My last post explained why the Cavalier clan is trying to achieve financial freedom and what it means to us. (Primarily, having the option of not needing to be in salaried employment).
The next few posts will be about what we are doing to achieve financial freedom, how these activities align with our other personal, social and environmental objectives, and if they don’t align, how we’re managing (or failing to manage) the trade-offs.
This will be a short post to set the scene.
I explained in my last post that we’ll be using the 4% rule as a reference point for achieving financial freedom.

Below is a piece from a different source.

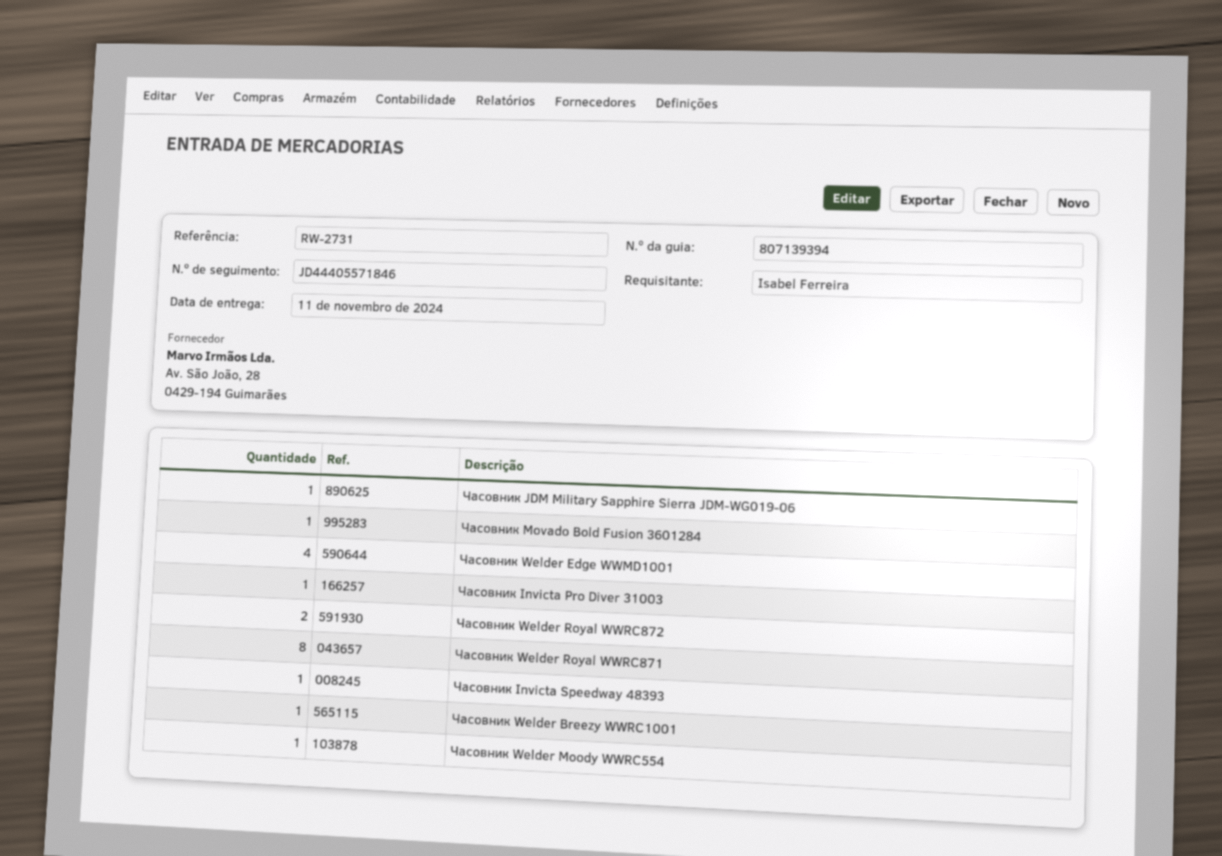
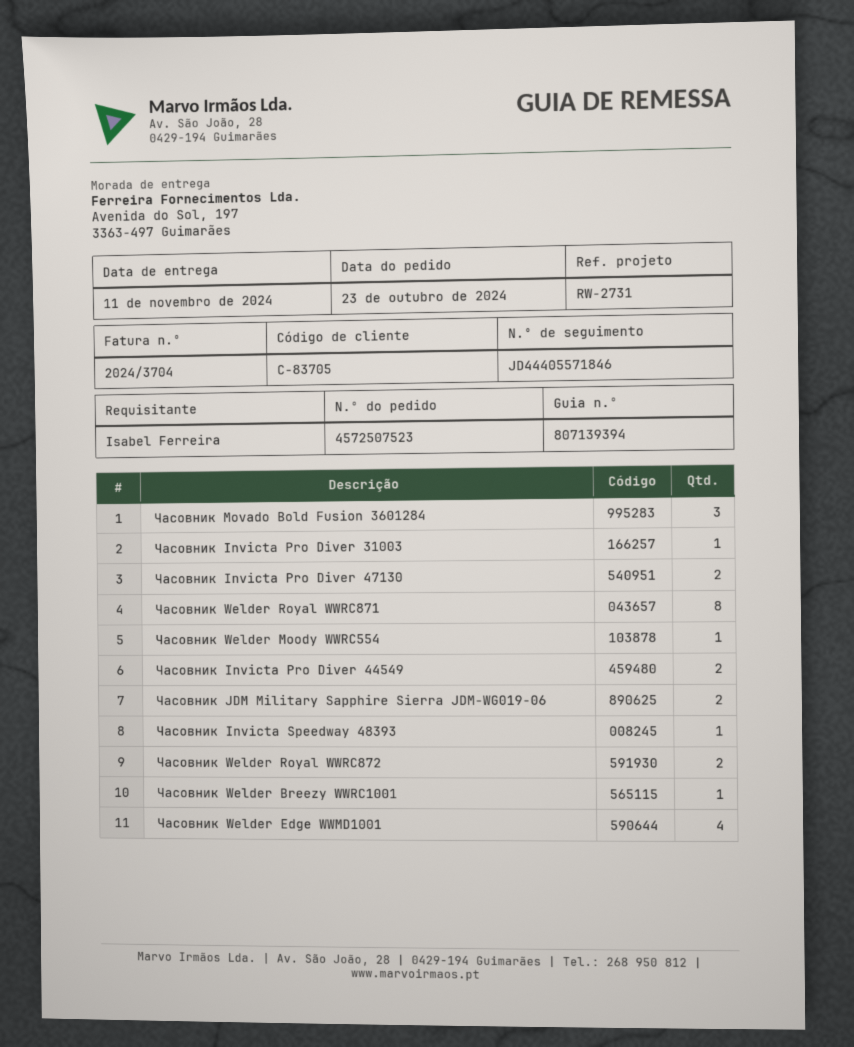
Часовник JDM Military Sapphire Sierra JDM-WG019-06: 1 -> 2
Часовник Movado Bold Fusion 3601284: 1 -> 3
Часовник Invicta Pro Diver 47130: none -> 2
Часовник Invicta Pro Diver 44549: none -> 2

That is, when our invested savings are 25 times our annual spending then we’ll be confident that we’ve achieved financial freedom.
There are two key elements to achieving this objective:
- Managing our spending – The key insight from the 4% rule is that the critical determinant to achieving financial freedom is managing your annual spending, as this is the amount being multiplied by 25. The good news is that we have a significant amount of control over the amount we spend. Our key goal is to maintain our spending at a level that enables us to save 50% of our current income.
- Implementing a robust investment strategy – Investing our savings in a way that maximises our chances of achieving financial freedom. We don’t have a lot of direct control over our investment returns. However, it is well within our control to implement an investment strategy that has a high probability of achieving the long run return we require and which avoids unnecessary expenses. Our key goals/targets are:
- A long run annual real return of 5% (or a 7.5% nominal return assuming inflation of 2.5%)
- Limiting the total fees and expenses associated with our investments to 0.25% of our portfolio.
I’ll explain how we’re seeking to achieve these goals in upcoming posts.